Environmental Conditions Controlling the Shallow-to-Deep Transition in Convective Clouds During GoAmazon 2014/15

 
Poster PDF

Authors

Michael Jensen — Brookhaven National Laboratory
Scott Giangrande — Brookhaven National Laboratory
Cari Gostic — Cornell University
Virendra Prakash Ghate — Argonne National Laboratory
David B. Mechem — University of Kansas
Tami Fairless — Pacific Northwest National Laboratory

Category

GoAmazon – Clouds and aerosols in Amazonia

Description

Nearly two years of observations from the ARM Mobile Facility (AMF) deployed at Manacapuru, Brazil during the GOAmazon 2014/15 campaign are analyzed to investigate the environmental conditions controlling the transition from shallow to deep convective clouds.

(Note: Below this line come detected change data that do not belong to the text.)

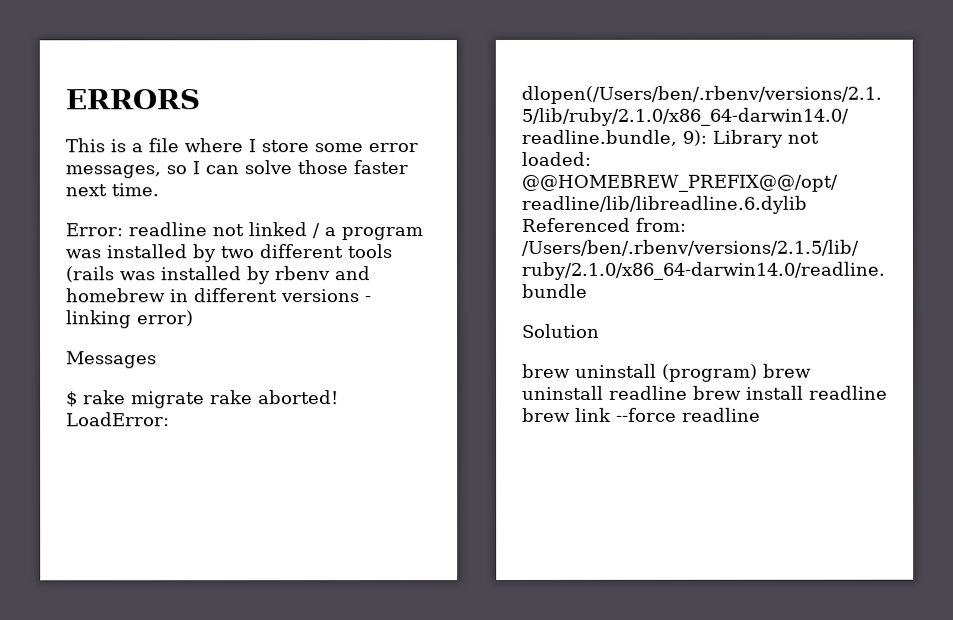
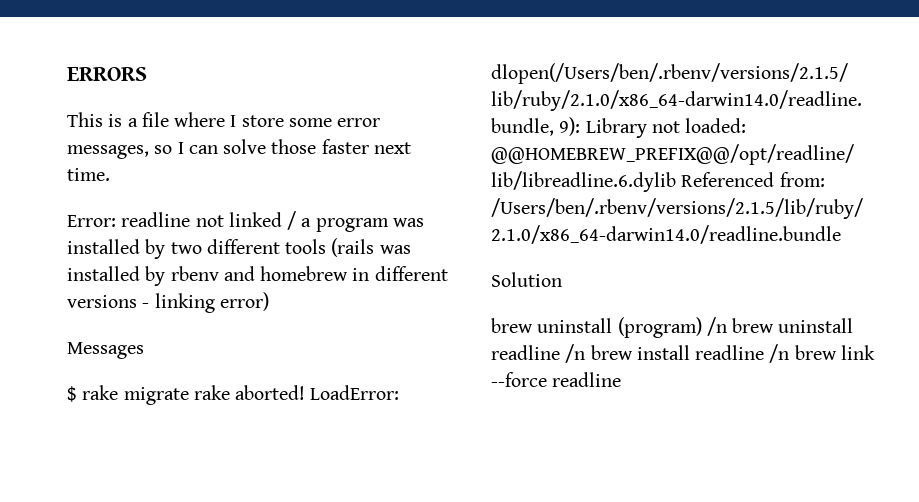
- brew uninstall (program) brew uninstall readline brew install readline brew link --force readline
+ brew uninstall (program) /n brew uninstall readline /n brew install readline /n brew link --force readline

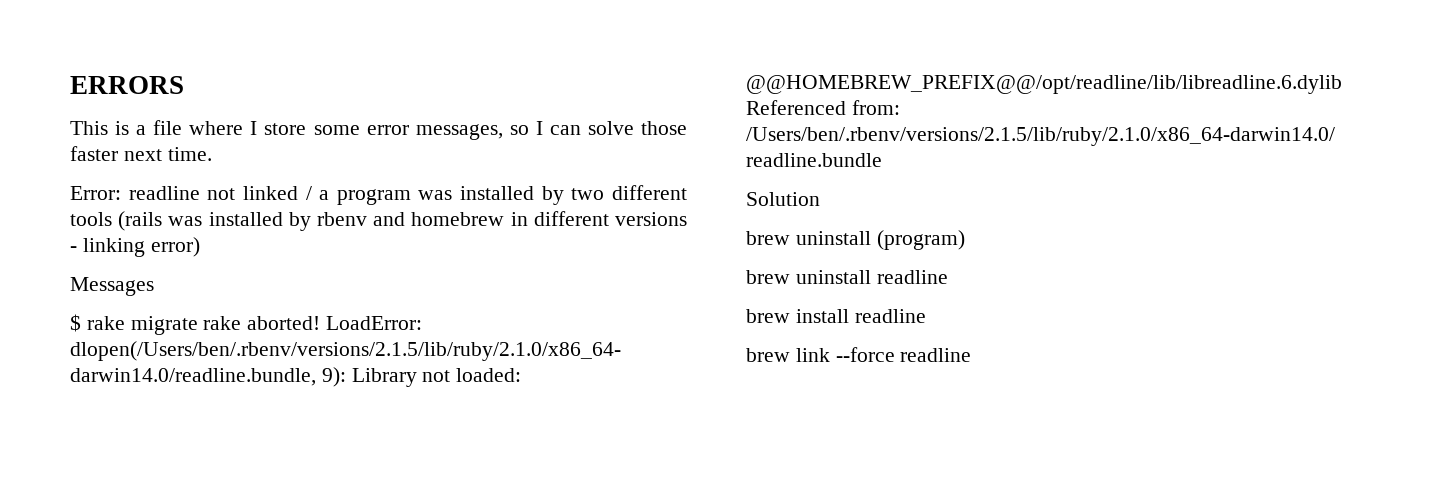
- brew uninstall (program) /n brew uninstall readline /n brew install readline /n brew link --force readline
+ brew uninstall (program)
+ brew uninstall readline
+ brew install readline
+ brew link --force readline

W-band ARM Cloud Radar (WACR) observations are used to define: 1) Transition cases where a period of shallow convective clouds in the morning is followed by a period of deep convective clouds in the afternoon and 2) Non-transition cases where shallow convective clouds persist throughout the day without any subsequent development. For these subsets, observations of the time-varying thermodynamic properties of the atmosphere, including the surface heat and radiative fluxes, and the profiles of atmospheric state variables are composited to define averaged properties for each transition state. Initial analysis indicates that the transition state strongly depends on the pre-dawn low-level cloudiness and the free tropospheric humidity. Associated environmental thermodynamics are then used to force large-eddy simulations for the different transition states to further evaluate the sensitivity of the transition to the composite thermodynamics versus the importance of larger-scale forcing.